YOUR OBJECTIVE: Look through the records below for the line holding "shipping: 71.16 -> 28.00". Write it out exactly, with each following line through the line holding "total: 12388.41 -> 12527.32".

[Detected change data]
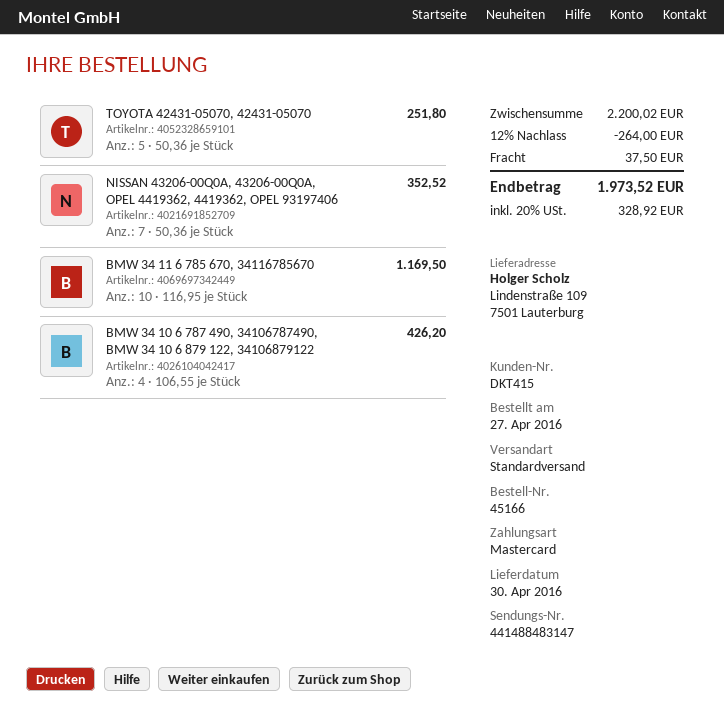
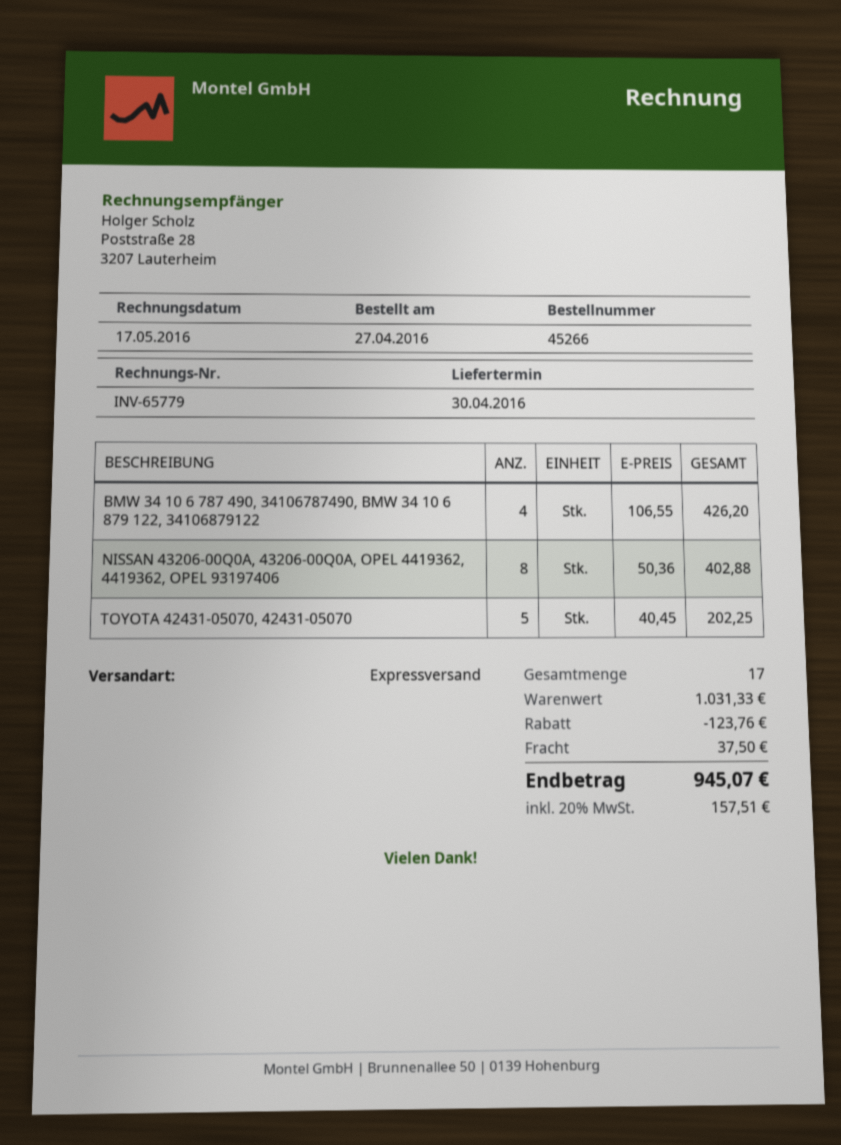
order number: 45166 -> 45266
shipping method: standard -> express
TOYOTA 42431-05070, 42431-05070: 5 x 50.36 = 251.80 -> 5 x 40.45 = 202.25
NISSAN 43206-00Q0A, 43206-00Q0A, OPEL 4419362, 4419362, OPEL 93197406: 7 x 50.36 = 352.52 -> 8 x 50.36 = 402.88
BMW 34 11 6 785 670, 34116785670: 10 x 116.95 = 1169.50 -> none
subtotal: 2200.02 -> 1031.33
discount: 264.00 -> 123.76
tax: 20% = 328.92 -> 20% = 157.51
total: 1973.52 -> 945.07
* * *
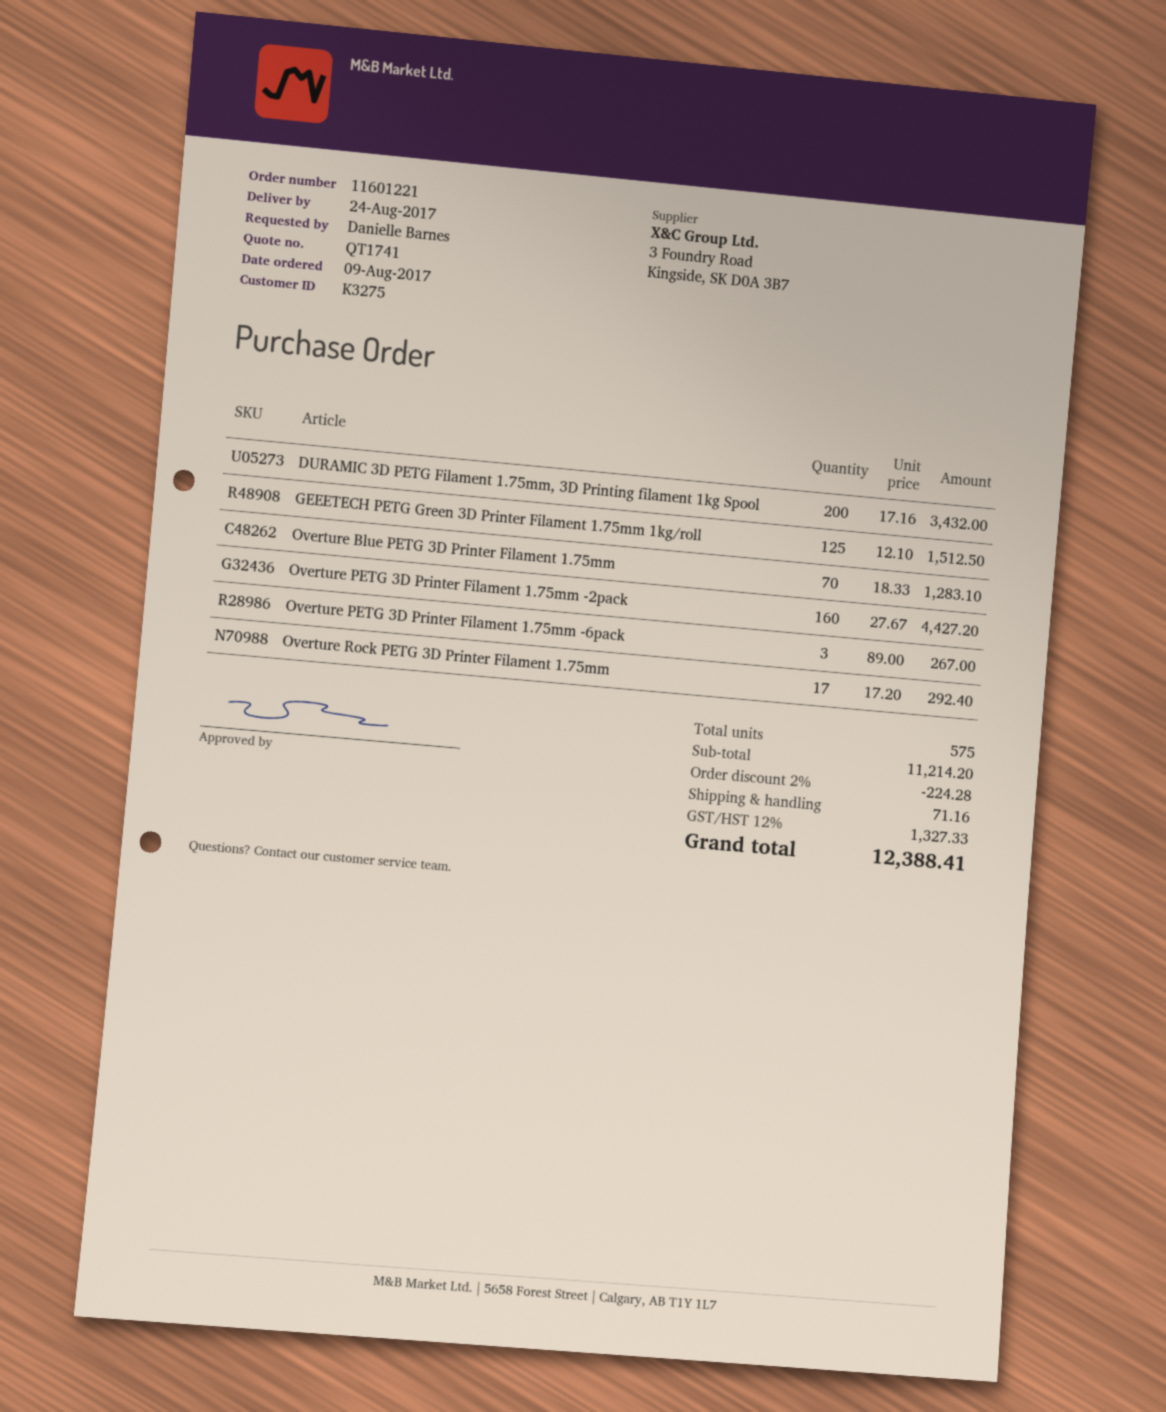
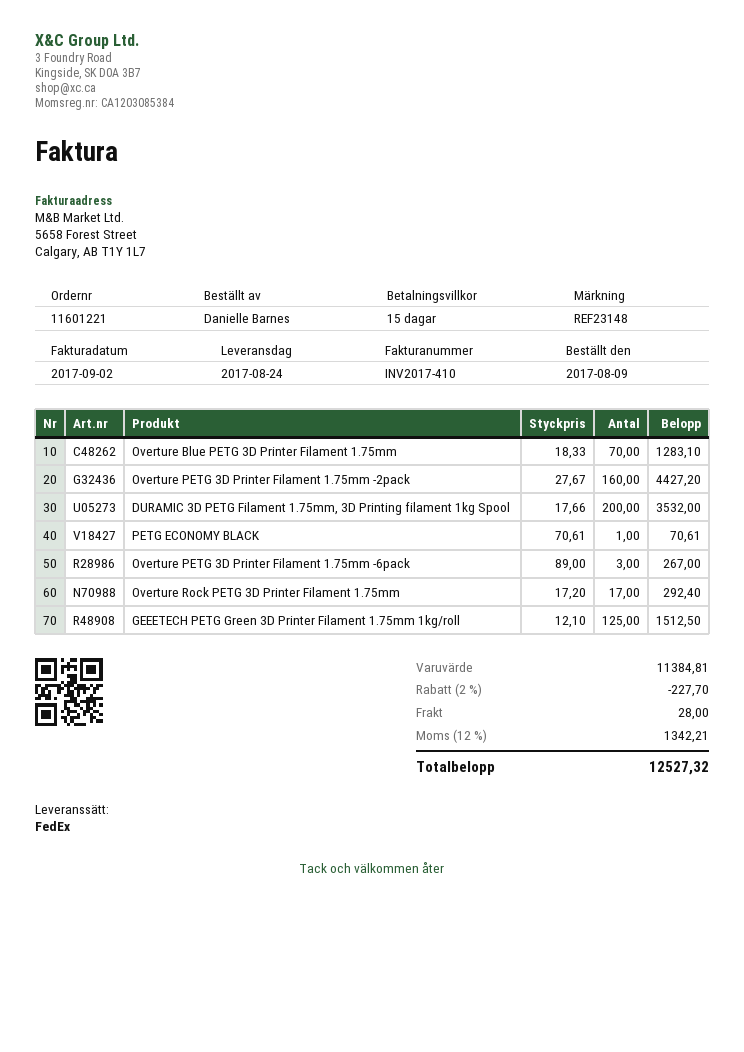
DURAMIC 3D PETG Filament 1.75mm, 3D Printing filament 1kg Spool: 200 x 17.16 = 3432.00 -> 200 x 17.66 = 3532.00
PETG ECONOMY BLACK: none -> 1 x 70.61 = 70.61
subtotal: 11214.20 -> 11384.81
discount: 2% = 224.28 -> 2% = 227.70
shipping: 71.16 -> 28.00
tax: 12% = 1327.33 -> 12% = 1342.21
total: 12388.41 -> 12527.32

SOLUTION BELOW:
shipping: 71.16 -> 28.00
tax: 12% = 1327.33 -> 12% = 1342.21
total: 12388.41 -> 12527.32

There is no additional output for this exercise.